VI
Вечер начался в «Гербо», а потом перетек в ресторан, чье венгерское название, ловко закапываясь в глубины памяти, ускользает теперь от Джона, который валяется на неразложенном диване.
Эмили сидела далеко, в конце длинного деревянного стола, зажатая между двух студенток Скотта. Туда-сюда шатались венгерские музыканты со своей народной музыкой, так что Джон лишь изредка слышал Эмили, зато режиссер фантазий обрамил ее венгерскими едоками и блуждающими официантами, плащеносными всадниками на картинах и гирляндами дыма, шумом чужой речи и чужой музыки, и всякий раз, когда Джон поднимал на нее глаза, Эмили тут же обнаруживала какой-нибудь никогда-прежде-не виданный и душераздирающе милый жест или гримасу. Вот она, смеясь, откинулась назад, заметила, что Джон смотрит на нее, и помахала ему — первый раз из многих.

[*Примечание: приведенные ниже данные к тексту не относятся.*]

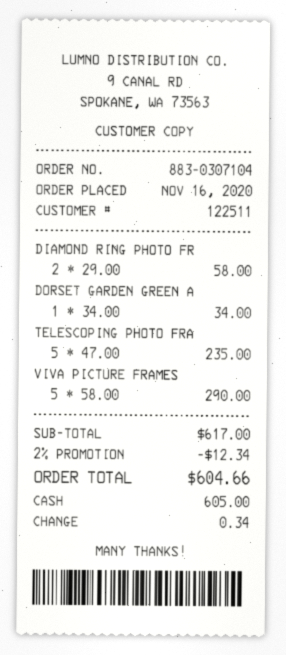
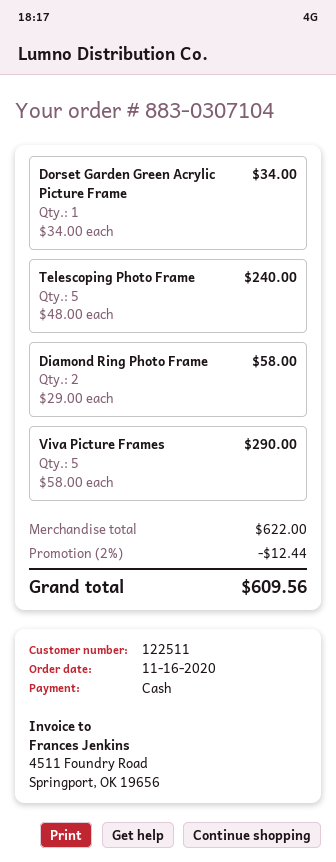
TELESCOPING PHOTO FRA: 5 x 47.00 = 235.00 -> 5 x 48.00 = 240.00
subtotal: 617.00 -> 622.00
discount: 2% = 12.34 -> 2% = 12.44
total: 604.66 -> 609.56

— Так каким был наш Скотт, когда он был мальчишкой? — спросила Джона студентка.
— Я весил шестьсот фунтов, — ответил Скотт, пока тот же ответ не прозвучал всерьез, и компания засмеялась такой невозможности. Джон стал бы на защиту брата, обиделся за его ненужную уловку.
— Для меня он был как бог, — сказал Джон, глядя на Эмили. — К несчастью, бог войны.
— Сразу, как родился, я уговаривал мать перевязать трубы, но без толку.
Чарлз объяснял Скоттовым венграм, почему их страна навечно обречена бедности, захватчикам и предательству, и студенты кивали, давили окурки, вертели себе новые сигареты и абсолютно со всем соглашались, любили Чарлза за то, что он, даром что американец, понимает, как все есть на самом деле.
— О нет же, как это! — возмутилась Эмили, и сердце Джона закувыркалось на оси. — Не слушайте этих разговоров!
У Венгрии небывалая возможность, совершенно новый и уникальный момент в человеческой истории. Джон вторил ей, счастливый тем, что делит с Эмили снисходительность Чарлза и Скоттовых венгров.
Ели какой-то особенный салат: латук, пересыпанный смесью невероятных или неузнаваемых компонентов, потом вездесущий паприкаш, выпили целый виноградник венгерского вина. Габор заказывал его, не переставая. Вино было неплохое, и всего сто восемнадцать форинтов за бутылку, меньше двух долларов — цена, которая, пока длился вечер, все больше веселила Джона. Джон витийствовал о мрачном символизме того, как американцы пользуются выгодой посткоммунистического обменного курса, дабы опиться венгерским вином. Важные компоненты этого символизма, глубокомысленные и развлекшие пьющую аудиторию, позже отрастили крылья и улетели, уже не поймаешь. Потом в «А Хазам», ночном клубе, Марк назвал Джона гением, вот только было неясно, за что.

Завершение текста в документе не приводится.